Hands. What felt like a dozen of them grabbed him, pulled him up. They were surrounded by angels. Bloodied, bruised angels. Everyone crying and laughing at the same time. A girl in a softball uniform. A woman in a pencil skirt with bloody knees. A pizza delivery guy. A truck driver in a Jimmy Buffet shirt. Black. White. Rich. Poor. They came together to defy death.

Linc’s shoulder sang, his knuckles throbbed. But he grabbed Skyler’s arm. “Everybody move!”

There were sirens. An entire opera of them. Help was coming.

They moved as one, snaking between the stopped cars to the other shoulder of the highway. Skyler’s braid was no longer neat and tidy. Black flyaways escaped from all angles, and her dark skin was smudged with soot and dirt. She grinned at him.

“Not a bad day’s work, chief,” she said.

Nelson, arms draped over the shoulders of the glass-breaking golfers, limped ahead of them. Linc stole a glance over his shoulder, and just like that, the gas tank finally blew, shooting orange flames thirty feet into the air.

The flowers clutched in his hand were wilted and browning. But they’d survive, just like the man who’d bought them.

No. Not a bad day’s work at all.

2

On the side of the road, Linc used his left hand to apply pressure to a motorcyclist’s leg wound while an EMT worked to stabilize the unconscious woman’s spine.

He could feel, rather than see, the web of emergency responders as they infiltrated the chaos and began to carefully restore order. Fire crews would control and re-route traffic. Police departments would begin the painstaking investigation. EMTs and paramedics triaged and treated victims, arranging for transport to the nearest hospitals. Wreckers, an army of them, would be staging now, ready for the mop-up. More help arrived by the minute.

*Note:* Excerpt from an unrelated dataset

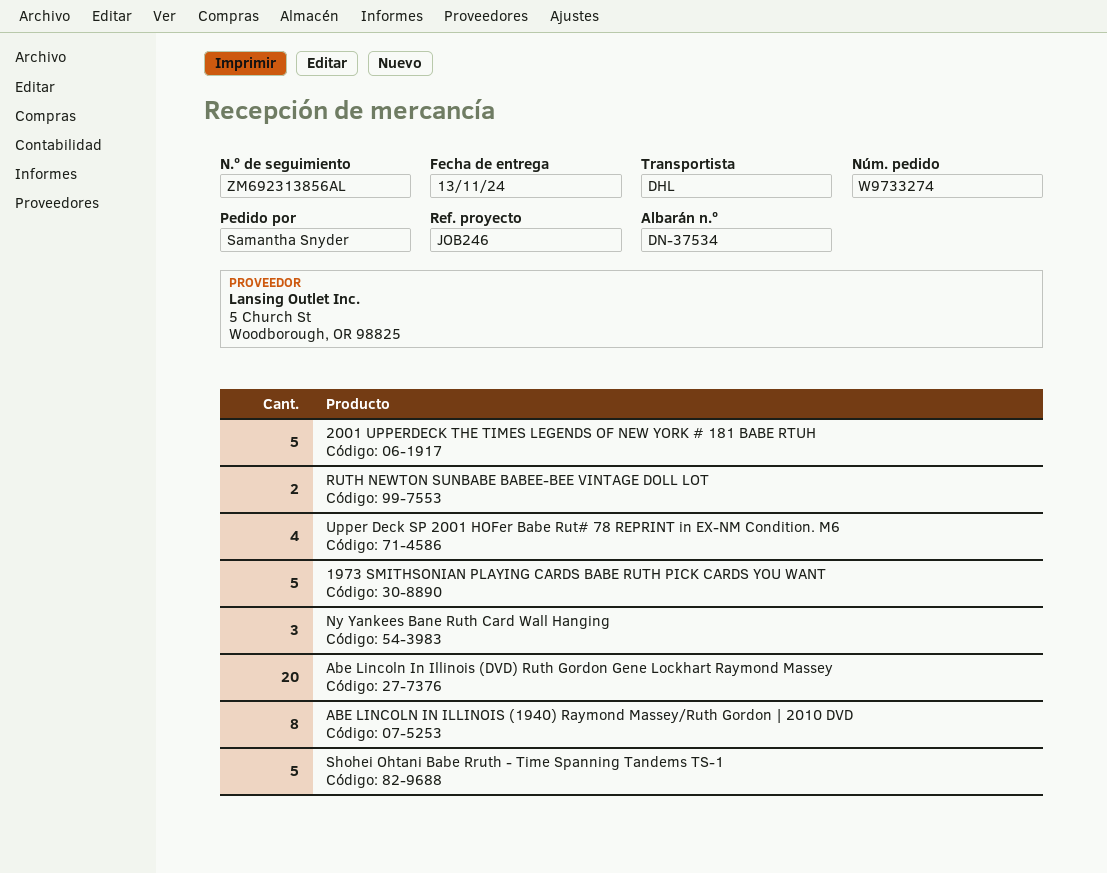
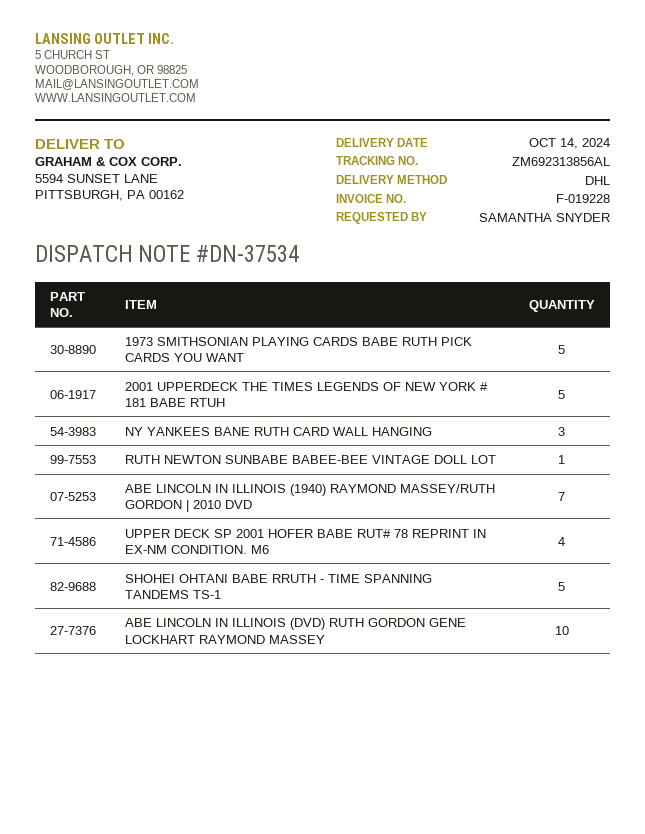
delivery date: 2024-11-13 -> 2024-10-14
RUTH NEWTON SUNBABE BABEE-BEE VINTAGE DOLL LOT: 2 -> 1
Abe Lincoln In Illinois (DVD) Ruth Gordon Gene Lockhart Raymond Massey: 20 -> 10
ABE LINCOLN IN ILLINOIS (1940) Raymond Massey/Ruth Gordon | 2010 DVD: 8 -> 7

He could feel the environment shifting around them. Men and women in uniform brought with them a sense of calm, a perception of control.

But here on this scrap of crispy brown grass stained with blood, it was still life and death. The girl had been found fifteen feet from her crushed bike. Unconscious, unmoving.

The waterfall of sweat that had started in the car had yet to cease, though Linc had stripped out of his jacket. He was going to need six showers just to feel human again.

His shoulder throbbed. His right arm hung uselessly at his side, flesh still pulsed with the painful burn. But every hand with medical training was a necessity right now.

Fire departments and cops converged and dispersed around them, each with their own tasks. Traffic control. Clean-up. Patient transpo.

Linc looked down at the pale, bruised face of the woman. He didn’t recognize her. Had this happened in Benevolence, odds were he would have known her first name. Maybe even what street she lived on.

“Chopper coming?” he asked the EMT. The gauze he held to the victim’s leg was already saturated. She wouldn’t last in an ambulance.

“En route. Two minutes out.”

“She the worst?” he asked. He’d only witnessed a small corner of the carnage.

The paramedic spared him a quick glance. “Sure as hell hope so.”

But it was likely there were worse. The skeletal remains of minivans and sedans all around them predicted it.

No tarps yet, he thought grimly. But given the dozen mangled vehicle corpses, it would be a miracle if the coroner wasn’t needed.